Cu-SAR-bisPSMA Phase III Trial Targets 220 Patients to Detect Prostate Cancer Recurrence

A New Chapter in Prostate Cancer Diagnostics

Clarity Pharmaceuticals (ASX: CU6) has taken a significant step forward in the fight against prostate cancer with the launch of its second registrational Phase III clinical trial, AMPLIFY. This trial focuses on Cu-SAR-bisPSMA, an innovative positron emission tomography (PET) imaging agent designed to detect biochemical recurrence of prostate cancer. The first clinical site has been activated at XCancer in Omaha, Nebraska, marking the beginning of a multi-centre effort spanning the United States and Australia.

The AMPLIFY trial aims to enroll approximately 220 participants who have experienced a rise or detectable levels of prostate-specific antigen (PSA) following initial treatment.
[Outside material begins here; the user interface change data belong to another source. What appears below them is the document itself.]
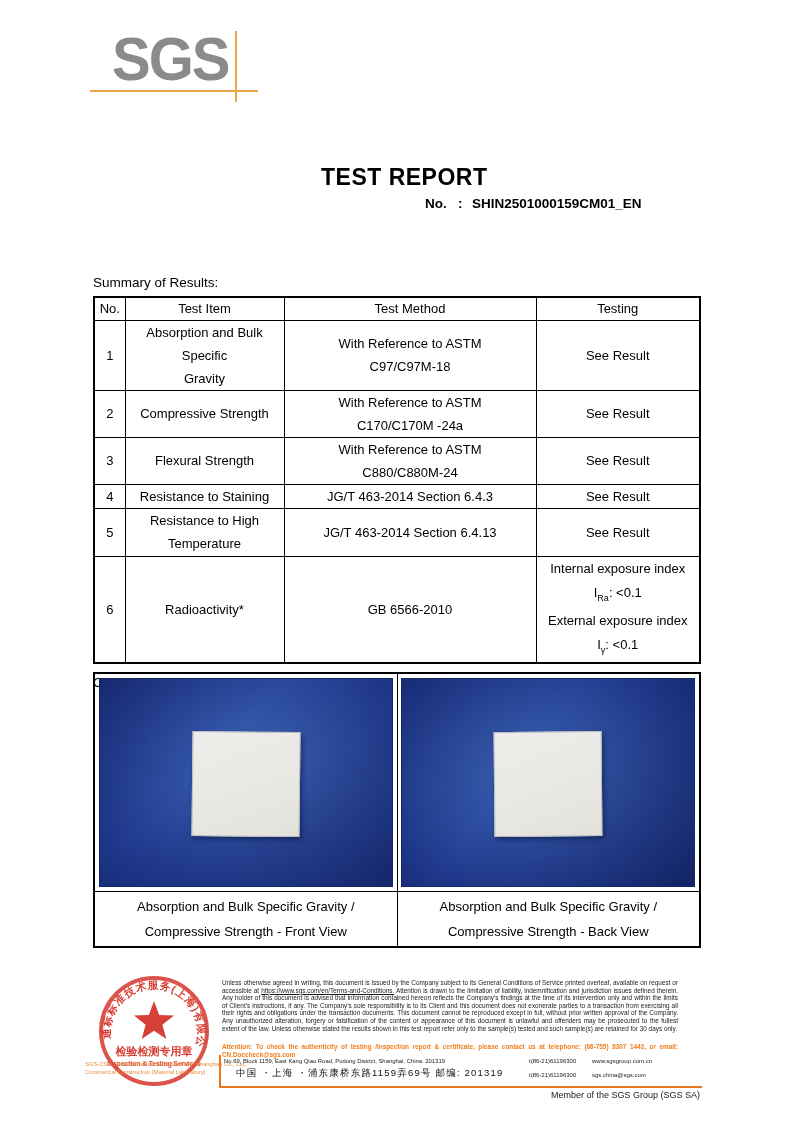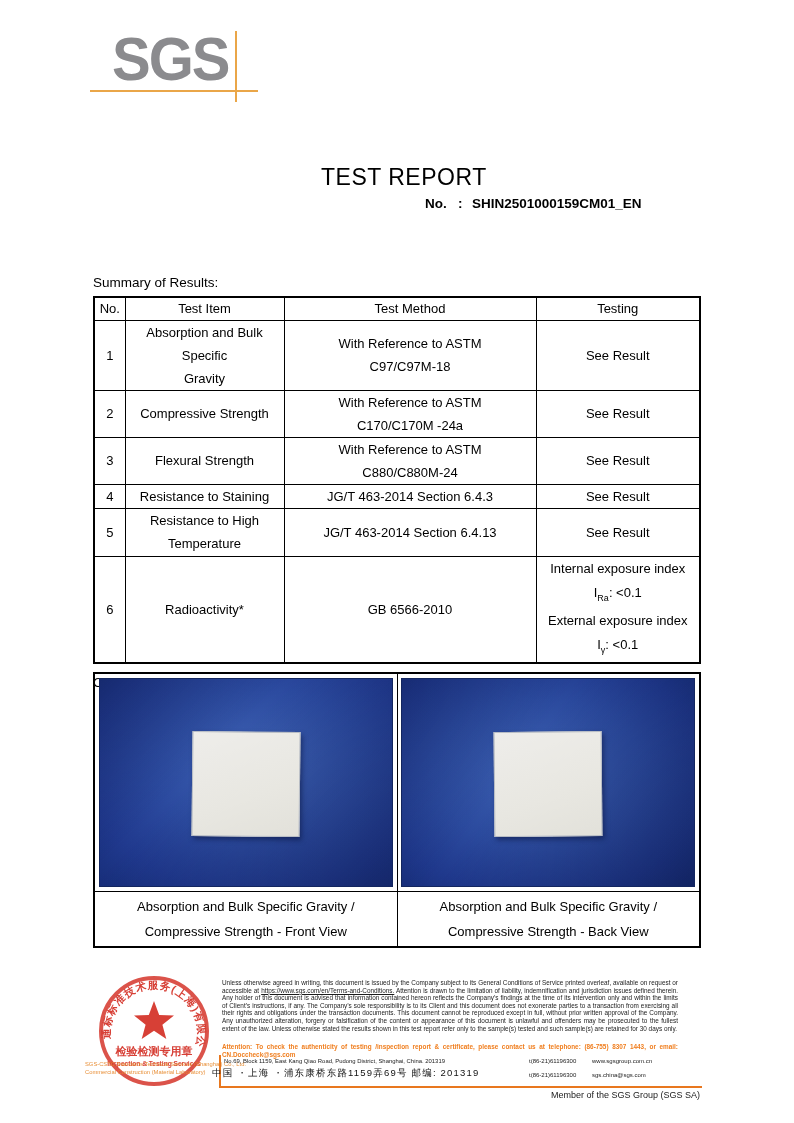--- a/index.html
+++ b/index.html
@@ -6,21 +6,21 @@
   .page{position:relative;width:794px;height:1123px;background:#ffffff;overflow:hidden;
         font-family:"Liberation Sans","DejaVu Sans",sans-serif;color:#000;padding-left:48px;}
 
   
   .logo-text{position:absolute;left:112px;top:28px;font-size:58px;line-height:62px;
              font-weight:800;color:#8b8b8e;letter-spacing:-2px;transform:scaleY(1.05);}
   .logo-hline{position:absolute;left:90px;top:90px;width:168px;height:2px;background:#eaa648;}
   .logo-vline{position:absolute;left:235px;top:31px;width:2px;height:71px;background:#eaa648;}
 
   
-  .title{position:absolute;left:321px;top:164px;font-size:23px;font-weight:400;letter-spacing:.5px;}
+  .title{position:absolute;left:321px;top:164px;font-size:23px;font-weight:700;letter-spacing:.5px;}
   .meta{position:absolute;font-size:13.5px;font-weight:700;white-space:nowrap;}
   .m-label{position:absolute;left:0;}
   .meta-no{left:425px;top:196px;width:320px;height:18px;}
   .meta-date{left:425px;top:220px;width:320px;height:18px;}
   .meta-page{left:425px;top:243px;width:320px;height:18px;}
   .m-colon{position:absolute;left:33px;}
   .m-value{position:absolute;left:47px;text-align:right;}
 
   
   .section-label{position:absolute;font-size:13.5px;}
@@ -52,21 +52,21 @@
 
   
   .legal{position:absolute;left:222px;top:979px;width:456px;font-size:6.4px;line-height:7.6px;
          text-align:justify;color:#1c1c1c;}
   .legal-link{text-decoration:underline;}
   .attention{position:absolute;left:222px;top:1043px;width:456px;font-size:6.4px;line-height:7.6px;
              text-align:justify;color:#f07e1e;font-weight:700;}
   .addr-en{position:absolute;left:224px;top:1058px;font-size:5.9px;color:#222;white-space:nowrap;}
   .phone1{position:absolute;left:529px;top:1058px;font-size:6px;color:#222;}
   .web{position:absolute;left:592px;top:1058px;font-size:6px;color:#222;}
-  .addr-cn{position:absolute;left:212px;top:1067px;font-size:9.5px;letter-spacing:1.2px;color:#111;white-space:nowrap;}
+  .addr-cn{position:absolute;left:236px;top:1067px;font-size:9.5px;letter-spacing:1.2px;color:#111;white-space:nowrap;}
   .phone2{position:absolute;left:529px;top:1072px;font-size:6px;color:#222;}
   .email{position:absolute;left:592px;top:1072px;font-size:6px;color:#222;}
   .foot-vline{position:absolute;left:219px;top:1055px;width:2px;height:31px;background:#e8771e;}
   .foot-hline{position:absolute;left:219px;top:1086px;width:483px;height:2px;background:#e8771e;}
   .member{position:absolute;left:420px;top:1090px;width:280px;text-align:right;font-size:9px;color:#222;}
 
   
   .stamp{position:absolute;left:92px;top:974px;opacity:.95;}
   .company-overlay{position:absolute;left:85px;top:1060px;color:#e78a2e;font-size:5.8px;line-height:8px;
                    white-space:nowrap;opacity:.95;}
By evaluating imaging at two timepoints, same-day and next-day post-administration, the study seeks to establish the diagnostic accuracy and clinical utility of Cu-SAR-bisPSMA PET/CT scans in identifying recurrent cancer lesions.

Building on Promising Early Data

This Phase III trial builds on encouraging results from earlier studies, including the Phase I/II COBRA and PROPELLER trials. These investigations demonstrated that Cu-SAR-bisPSMA not only has an excellent safety profile but also outperforms current standard imaging agents. Notably, it detects more lesions, including those as small as 2 millimeters, and identifies cancer recurrence earlier, sometimes months before conventional scans.
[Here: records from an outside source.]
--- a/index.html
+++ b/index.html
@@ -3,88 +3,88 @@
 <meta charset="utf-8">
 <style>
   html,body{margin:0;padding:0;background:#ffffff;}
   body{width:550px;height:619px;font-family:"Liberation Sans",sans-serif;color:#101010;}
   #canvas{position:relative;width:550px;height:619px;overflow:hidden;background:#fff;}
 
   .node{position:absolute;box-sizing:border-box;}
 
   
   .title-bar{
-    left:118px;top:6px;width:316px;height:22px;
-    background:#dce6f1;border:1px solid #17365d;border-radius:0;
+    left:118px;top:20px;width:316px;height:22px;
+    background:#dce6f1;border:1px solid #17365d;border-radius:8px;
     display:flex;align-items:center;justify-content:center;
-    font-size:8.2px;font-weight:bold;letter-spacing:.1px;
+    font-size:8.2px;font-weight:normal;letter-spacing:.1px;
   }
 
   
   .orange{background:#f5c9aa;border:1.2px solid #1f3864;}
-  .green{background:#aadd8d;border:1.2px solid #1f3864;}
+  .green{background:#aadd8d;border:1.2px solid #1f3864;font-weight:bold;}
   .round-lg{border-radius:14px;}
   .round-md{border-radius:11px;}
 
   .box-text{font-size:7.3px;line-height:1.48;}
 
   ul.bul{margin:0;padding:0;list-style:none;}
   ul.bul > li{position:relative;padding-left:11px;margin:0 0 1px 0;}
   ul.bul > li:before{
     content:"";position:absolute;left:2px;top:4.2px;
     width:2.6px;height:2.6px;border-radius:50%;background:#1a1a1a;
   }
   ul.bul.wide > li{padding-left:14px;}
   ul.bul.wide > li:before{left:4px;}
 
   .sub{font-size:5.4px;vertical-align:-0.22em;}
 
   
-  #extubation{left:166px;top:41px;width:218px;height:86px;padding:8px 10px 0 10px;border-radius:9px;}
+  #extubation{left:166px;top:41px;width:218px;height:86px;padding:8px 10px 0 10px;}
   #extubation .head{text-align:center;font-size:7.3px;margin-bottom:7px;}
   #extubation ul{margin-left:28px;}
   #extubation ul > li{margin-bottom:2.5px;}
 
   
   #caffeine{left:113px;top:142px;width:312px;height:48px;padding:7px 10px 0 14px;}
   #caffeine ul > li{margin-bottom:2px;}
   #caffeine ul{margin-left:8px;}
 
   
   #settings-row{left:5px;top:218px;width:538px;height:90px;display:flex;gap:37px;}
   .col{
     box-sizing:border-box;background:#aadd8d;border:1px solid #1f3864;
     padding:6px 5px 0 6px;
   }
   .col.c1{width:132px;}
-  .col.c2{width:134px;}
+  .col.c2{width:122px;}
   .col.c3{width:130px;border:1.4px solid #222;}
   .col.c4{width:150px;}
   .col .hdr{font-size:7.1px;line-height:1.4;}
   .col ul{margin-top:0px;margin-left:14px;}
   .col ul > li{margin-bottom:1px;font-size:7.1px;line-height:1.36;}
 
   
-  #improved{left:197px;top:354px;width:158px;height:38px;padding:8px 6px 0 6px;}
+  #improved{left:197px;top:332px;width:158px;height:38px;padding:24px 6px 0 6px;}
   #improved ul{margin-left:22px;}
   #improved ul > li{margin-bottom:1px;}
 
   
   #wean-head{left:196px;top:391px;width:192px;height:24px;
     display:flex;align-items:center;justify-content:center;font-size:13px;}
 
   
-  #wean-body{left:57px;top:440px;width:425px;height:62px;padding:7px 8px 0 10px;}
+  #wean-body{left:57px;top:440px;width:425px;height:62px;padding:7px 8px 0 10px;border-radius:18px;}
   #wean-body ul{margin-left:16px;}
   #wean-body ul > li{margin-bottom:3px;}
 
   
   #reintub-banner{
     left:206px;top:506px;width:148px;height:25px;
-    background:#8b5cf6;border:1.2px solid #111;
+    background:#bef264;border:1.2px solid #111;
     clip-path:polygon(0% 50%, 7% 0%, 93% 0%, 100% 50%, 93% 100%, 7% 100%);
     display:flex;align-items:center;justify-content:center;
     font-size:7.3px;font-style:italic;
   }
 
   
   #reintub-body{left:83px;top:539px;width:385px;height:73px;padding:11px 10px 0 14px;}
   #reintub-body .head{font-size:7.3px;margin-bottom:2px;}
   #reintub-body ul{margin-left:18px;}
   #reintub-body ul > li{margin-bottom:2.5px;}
Such enhanced detection capabilities could be a game-changer for clinicians managing biochemical recurrence, enabling earlier and more precise treatment decisions. The technology’s ability to provide clearer tumour-to-background contrast and higher uptake rates further underscores its potential as a best-in-class diagnostic tool.
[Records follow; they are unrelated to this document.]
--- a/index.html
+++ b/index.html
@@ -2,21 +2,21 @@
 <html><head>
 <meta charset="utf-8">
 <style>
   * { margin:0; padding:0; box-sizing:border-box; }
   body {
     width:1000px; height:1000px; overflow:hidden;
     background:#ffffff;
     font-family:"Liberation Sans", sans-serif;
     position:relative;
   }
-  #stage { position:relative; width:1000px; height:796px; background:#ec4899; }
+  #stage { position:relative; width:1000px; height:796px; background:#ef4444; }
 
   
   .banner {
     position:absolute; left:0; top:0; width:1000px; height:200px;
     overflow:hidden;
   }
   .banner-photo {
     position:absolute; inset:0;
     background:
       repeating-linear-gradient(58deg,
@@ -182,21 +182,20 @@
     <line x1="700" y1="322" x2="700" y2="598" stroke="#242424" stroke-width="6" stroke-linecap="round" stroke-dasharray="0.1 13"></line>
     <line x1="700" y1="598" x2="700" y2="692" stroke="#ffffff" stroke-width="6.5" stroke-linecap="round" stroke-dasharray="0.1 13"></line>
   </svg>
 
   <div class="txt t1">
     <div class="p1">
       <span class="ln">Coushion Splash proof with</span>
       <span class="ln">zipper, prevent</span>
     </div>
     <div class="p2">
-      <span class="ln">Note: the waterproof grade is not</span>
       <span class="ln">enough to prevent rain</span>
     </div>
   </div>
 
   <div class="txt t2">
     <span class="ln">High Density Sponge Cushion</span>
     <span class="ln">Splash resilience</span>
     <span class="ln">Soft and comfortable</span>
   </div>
Regulatory Momentum and Market Potential

Clarity’s progress has been recognised by the US Food and Drug Administration (FDA), which granted three Fast Track Designations to SAR-bisPSMA within six months. This regulatory support highlights the unmet need for improved prostate cancer diagnostics and therapies, and it accelerates the development pathway for Clarity’s targeted copper theranostic platform.

Executive Chairperson Dr Alan Taylor emphasised the urgency of advancing better diagnostic options, citing the high prevalence of prostate cancer in both the US and Australia. He referenced recent high-profile cases, including former US President Joe Biden and Australian MP Barnaby Joyce, to illustrate the widespread impact of the disease and the critical importance of timely detection.

Looking Ahead

Beyond AMPLIFY, Clarity is conducting several complementary trials, including the CLARIFY study in pre-prostatectomy patients and the Co-PSMA head-to-head comparison study. Additionally, the theranostic SECuRE trial explores Cu-SAR-bisPSMA’s therapeutic potential in metastatic castration-resistant prostate cancer. Together, these efforts aim to establish a comprehensive diagnostic and treatment platform that could reshape prostate cancer management from early detection through to advanced disease stages.

While Cu-SAR-bisPSMA remains unregistered and pending regulatory approval, the clinical and regulatory milestones achieved so far position Clarity Pharmaceuticals as a notable player in the oncology diagnostics space. The coming months will be critical as the AMPLIFY trial progresses and data emerges to validate the promise of this next-generation imaging agent.